=== Begin Enclosure ===

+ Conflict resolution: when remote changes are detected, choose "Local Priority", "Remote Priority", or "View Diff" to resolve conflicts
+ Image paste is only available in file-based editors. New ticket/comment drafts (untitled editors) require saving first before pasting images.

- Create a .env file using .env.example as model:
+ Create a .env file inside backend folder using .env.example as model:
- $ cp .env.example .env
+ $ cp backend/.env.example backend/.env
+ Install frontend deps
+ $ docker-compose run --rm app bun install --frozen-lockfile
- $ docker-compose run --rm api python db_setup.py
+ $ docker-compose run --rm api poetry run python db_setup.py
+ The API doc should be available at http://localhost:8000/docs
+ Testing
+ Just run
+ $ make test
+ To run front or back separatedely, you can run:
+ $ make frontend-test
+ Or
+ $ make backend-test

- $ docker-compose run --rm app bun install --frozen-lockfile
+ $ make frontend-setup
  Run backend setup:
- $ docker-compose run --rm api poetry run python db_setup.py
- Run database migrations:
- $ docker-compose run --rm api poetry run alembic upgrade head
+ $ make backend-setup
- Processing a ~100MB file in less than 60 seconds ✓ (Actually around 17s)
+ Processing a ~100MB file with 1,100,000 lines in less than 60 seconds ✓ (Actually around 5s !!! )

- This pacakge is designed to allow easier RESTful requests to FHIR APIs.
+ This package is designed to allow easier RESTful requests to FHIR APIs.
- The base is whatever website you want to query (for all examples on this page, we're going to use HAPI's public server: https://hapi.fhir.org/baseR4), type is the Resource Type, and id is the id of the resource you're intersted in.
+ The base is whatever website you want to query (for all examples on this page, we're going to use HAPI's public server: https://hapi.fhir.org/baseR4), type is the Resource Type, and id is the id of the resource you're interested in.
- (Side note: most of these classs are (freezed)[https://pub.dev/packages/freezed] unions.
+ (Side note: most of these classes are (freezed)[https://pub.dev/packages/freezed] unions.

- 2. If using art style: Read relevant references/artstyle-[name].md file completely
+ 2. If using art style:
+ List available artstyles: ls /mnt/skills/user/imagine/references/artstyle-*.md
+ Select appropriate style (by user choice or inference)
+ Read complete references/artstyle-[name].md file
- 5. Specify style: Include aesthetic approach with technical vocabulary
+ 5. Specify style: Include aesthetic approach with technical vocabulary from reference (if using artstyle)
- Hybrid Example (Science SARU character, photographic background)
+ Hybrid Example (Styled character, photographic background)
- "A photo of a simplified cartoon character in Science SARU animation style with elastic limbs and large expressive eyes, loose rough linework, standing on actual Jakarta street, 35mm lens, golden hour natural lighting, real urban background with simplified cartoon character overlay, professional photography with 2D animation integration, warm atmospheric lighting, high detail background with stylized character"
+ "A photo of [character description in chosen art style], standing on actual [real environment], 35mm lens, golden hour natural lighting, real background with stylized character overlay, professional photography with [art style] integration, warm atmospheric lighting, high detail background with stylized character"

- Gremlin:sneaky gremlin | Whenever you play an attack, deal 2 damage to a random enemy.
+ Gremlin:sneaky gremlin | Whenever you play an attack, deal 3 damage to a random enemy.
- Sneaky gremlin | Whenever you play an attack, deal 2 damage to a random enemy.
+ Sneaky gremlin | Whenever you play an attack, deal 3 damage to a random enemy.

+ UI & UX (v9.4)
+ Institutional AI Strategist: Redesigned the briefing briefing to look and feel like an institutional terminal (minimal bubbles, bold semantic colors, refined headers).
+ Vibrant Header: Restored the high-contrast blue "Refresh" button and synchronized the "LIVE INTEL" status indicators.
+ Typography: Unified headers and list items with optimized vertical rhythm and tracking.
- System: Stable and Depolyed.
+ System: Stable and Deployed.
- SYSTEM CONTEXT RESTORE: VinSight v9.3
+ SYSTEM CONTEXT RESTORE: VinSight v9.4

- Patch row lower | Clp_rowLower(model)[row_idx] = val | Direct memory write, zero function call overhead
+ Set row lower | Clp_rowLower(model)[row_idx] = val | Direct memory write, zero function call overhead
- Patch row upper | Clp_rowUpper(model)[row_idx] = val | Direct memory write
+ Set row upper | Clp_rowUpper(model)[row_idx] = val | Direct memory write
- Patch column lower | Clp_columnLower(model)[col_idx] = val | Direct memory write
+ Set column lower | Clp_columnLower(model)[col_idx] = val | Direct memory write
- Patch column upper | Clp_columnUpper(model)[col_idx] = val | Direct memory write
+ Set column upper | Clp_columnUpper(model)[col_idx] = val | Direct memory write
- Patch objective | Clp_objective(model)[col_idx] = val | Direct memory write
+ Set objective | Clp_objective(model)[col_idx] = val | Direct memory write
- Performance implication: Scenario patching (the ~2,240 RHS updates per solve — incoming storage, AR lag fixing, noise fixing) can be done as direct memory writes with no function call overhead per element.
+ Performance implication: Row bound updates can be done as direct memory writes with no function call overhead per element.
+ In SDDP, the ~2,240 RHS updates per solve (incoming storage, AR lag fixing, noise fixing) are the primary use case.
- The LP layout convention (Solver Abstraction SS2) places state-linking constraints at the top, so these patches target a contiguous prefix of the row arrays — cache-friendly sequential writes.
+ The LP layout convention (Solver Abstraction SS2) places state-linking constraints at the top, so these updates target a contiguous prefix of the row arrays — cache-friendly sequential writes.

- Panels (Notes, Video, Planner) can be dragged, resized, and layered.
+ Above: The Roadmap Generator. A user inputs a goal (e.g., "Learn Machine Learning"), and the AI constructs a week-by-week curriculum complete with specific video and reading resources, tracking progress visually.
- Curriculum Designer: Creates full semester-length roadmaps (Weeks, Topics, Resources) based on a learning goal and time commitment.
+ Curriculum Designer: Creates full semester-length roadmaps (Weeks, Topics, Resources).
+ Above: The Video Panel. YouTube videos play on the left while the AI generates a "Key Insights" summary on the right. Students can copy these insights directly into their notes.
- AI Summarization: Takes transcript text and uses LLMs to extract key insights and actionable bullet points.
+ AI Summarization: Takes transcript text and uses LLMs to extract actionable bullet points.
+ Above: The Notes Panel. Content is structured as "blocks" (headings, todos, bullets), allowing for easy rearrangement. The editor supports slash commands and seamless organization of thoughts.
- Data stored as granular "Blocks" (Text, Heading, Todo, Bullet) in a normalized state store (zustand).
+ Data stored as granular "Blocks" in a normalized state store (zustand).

=== End Enclosure ===

Copy out the records once more, with nothing altered.

+ Conflict resolution: when remote changes are detected, choose "Local Priority", "Remote Priority", or "View Diff" to resolve conflicts
+ Image paste is only available in file-based editors. New ticket/comment drafts (untitled editors) require saving first before pasting images.

- Create a .env file using .env.example as model:
+ Create a .env file inside backend folder using .env.example as model:
- $ cp .env.example .env
+ $ cp backend/.env.example backend/.env
+ Install frontend deps
+ $ docker-compose run --rm app bun install --frozen-lockfile
- $ docker-compose run --rm api python db_setup.py
+ $ docker-compose run --rm api poetry run python db_setup.py
+ The API doc should be available at http://localhost:8000/docs
+ Testing
+ Just run
+ $ make test
+ To run front or back separatedely, you can run:
+ $ make frontend-test
+ Or
+ $ make backend-test

- $ docker-compose run --rm app bun install --frozen-lockfile
+ $ make frontend-setup
  Run backend setup:
- $ docker-compose run --rm api poetry run python db_setup.py
- Run database migrations:
- $ docker-compose run --rm api poetry run alembic upgrade head
+ $ make backend-setup
- Processing a ~100MB file in less than 60 seconds ✓ (Actually around 17s)
+ Processing a ~100MB file with 1,100,000 lines in less than 60 seconds ✓ (Actually around 5s !!! )

- This pacakge is designed to allow easier RESTful requests to FHIR APIs.
+ This package is designed to allow easier RESTful requests to FHIR APIs.
- The base is whatever website you want to query (for all examples on this page, we're going to use HAPI's public server: https://hapi.fhir.org/baseR4), type is the Resource Type, and id is the id of the resource you're intersted in.
+ The base is whatever website you want to query (for all examples on this page, we're going to use HAPI's public server: https://hapi.fhir.org/baseR4), type is the Resource Type, and id is the id of the resource you're interested in.
- (Side note: most of these classs are (freezed)[https://pub.dev/packages/freezed] unions.
+ (Side note: most of these classes are (freezed)[https://pub.dev/packages/freezed] unions.

- 2. If using art style: Read relevant references/artstyle-[name].md file completely
+ 2. If using art style:
+ List available artstyles: ls /mnt/skills/user/imagine/references/artstyle-*.md
+ Select appropriate style (by user choice or inference)
+ Read complete references/artstyle-[name].md file
- 5. Specify style: Include aesthetic approach with technical vocabulary
+ 5. Specify style: Include aesthetic approach with technical vocabulary from reference (if using artstyle)
- Hybrid Example (Science SARU character, photographic background)
+ Hybrid Example (Styled character, photographic background)
- "A photo of a simplified cartoon character in Science SARU animation style with elastic limbs and large expressive eyes, loose rough linework, standing on actual Jakarta street, 35mm lens, golden hour natural lighting, real urban background with simplified cartoon character overlay, professional photography with 2D animation integration, warm atmospheric lighting, high detail background with stylized character"
+ "A photo of [character description in chosen art style], standing on actual [real environment], 35mm lens, golden hour natural lighting, real background with stylized character overlay, professional photography with [art style] integration, warm atmospheric lighting, high detail background with stylized character"

- Gremlin:sneaky gremlin | Whenever you play an attack, deal 2 damage to a random enemy.
+ Gremlin:sneaky gremlin | Whenever you play an attack, deal 3 damage to a random enemy.
- Sneaky gremlin | Whenever you play an attack, deal 2 damage to a random enemy.
+ Sneaky gremlin | Whenever you play an attack, deal 3 damage to a random enemy.

+ UI & UX (v9.4)
+ Institutional AI Strategist: Redesigned the briefing briefing to look and feel like an institutional terminal (minimal bubbles, bold semantic colors, refined headers).
+ Vibrant Header: Restored the high-contrast blue "Refresh" button and synchronized the "LIVE INTEL" status indicators.
+ Typography: Unified headers and list items with optimized vertical rhythm and tracking.
- System: Stable and Depolyed.
+ System: Stable and Deployed.
- SYSTEM CONTEXT RESTORE: VinSight v9.3
+ SYSTEM CONTEXT RESTORE: VinSight v9.4

- Patch row lower | Clp_rowLower(model)[row_idx] = val | Direct memory write, zero function call overhead
+ Set row lower | Clp_rowLower(model)[row_idx] = val | Direct memory write, zero function call overhead
- Patch row upper | Clp_rowUpper(model)[row_idx] = val | Direct memory write
+ Set row upper | Clp_rowUpper(model)[row_idx] = val | Direct memory write
- Patch column lower | Clp_columnLower(model)[col_idx] = val | Direct memory write
+ Set column lower | Clp_columnLower(model)[col_idx] = val | Direct memory write
- Patch column upper | Clp_columnUpper(model)[col_idx] = val | Direct memory write
+ Set column upper | Clp_columnUpper(model)[col_idx] = val | Direct memory write
- Patch objective | Clp_objective(model)[col_idx] = val | Direct memory write
+ Set objective | Clp_objective(model)[col_idx] = val | Direct memory write
- Performance implication: Scenario patching (the ~2,240 RHS updates per solve — incoming storage, AR lag fixing, noise fixing) can be done as direct memory writes with no function call overhead per element.
+ Performance implication: Row bound updates can be done as direct memory writes with no function call overhead per element.
+ In SDDP, the ~2,240 RHS updates per solve (incoming storage, AR lag fixing, noise fixing) are the primary use case.
- The LP layout convention (Solver Abstraction SS2) places state-linking constraints at the top, so these patches target a contiguous prefix of the row arrays — cache-friendly sequential writes.
+ The LP layout convention (Solver Abstraction SS2) places state-linking constraints at the top, so these updates target a contiguous prefix of the row arrays — cache-friendly sequential writes.

- Panels (Notes, Video, Planner) can be dragged, resized, and layered.
+ Above: The Roadmap Generator. A user inputs a goal (e.g., "Learn Machine Learning"), and the AI constructs a week-by-week curriculum complete with specific video and reading resources, tracking progress visually.
- Curriculum Designer: Creates full semester-length roadmaps (Weeks, Topics, Resources) based on a learning goal and time commitment.
+ Curriculum Designer: Creates full semester-length roadmaps (Weeks, Topics, Resources).
+ Above: The Video Panel. YouTube videos play on the left while the AI generates a "Key Insights" summary on the right. Students can copy these insights directly into their notes.
- AI Summarization: Takes transcript text and uses LLMs to extract key insights and actionable bullet points.
+ AI Summarization: Takes transcript text and uses LLMs to extract actionable bullet points.
+ Above: The Notes Panel. Content is structured as "blocks" (headings, todos, bullets), allowing for easy rearrangement. The editor supports slash commands and seamless organization of thoughts.
- Data stored as granular "Blocks" (Text, Heading, Todo, Bullet) in a normalized state store (zustand).
+ Data stored as granular "Blocks" in a normalized state store (zustand).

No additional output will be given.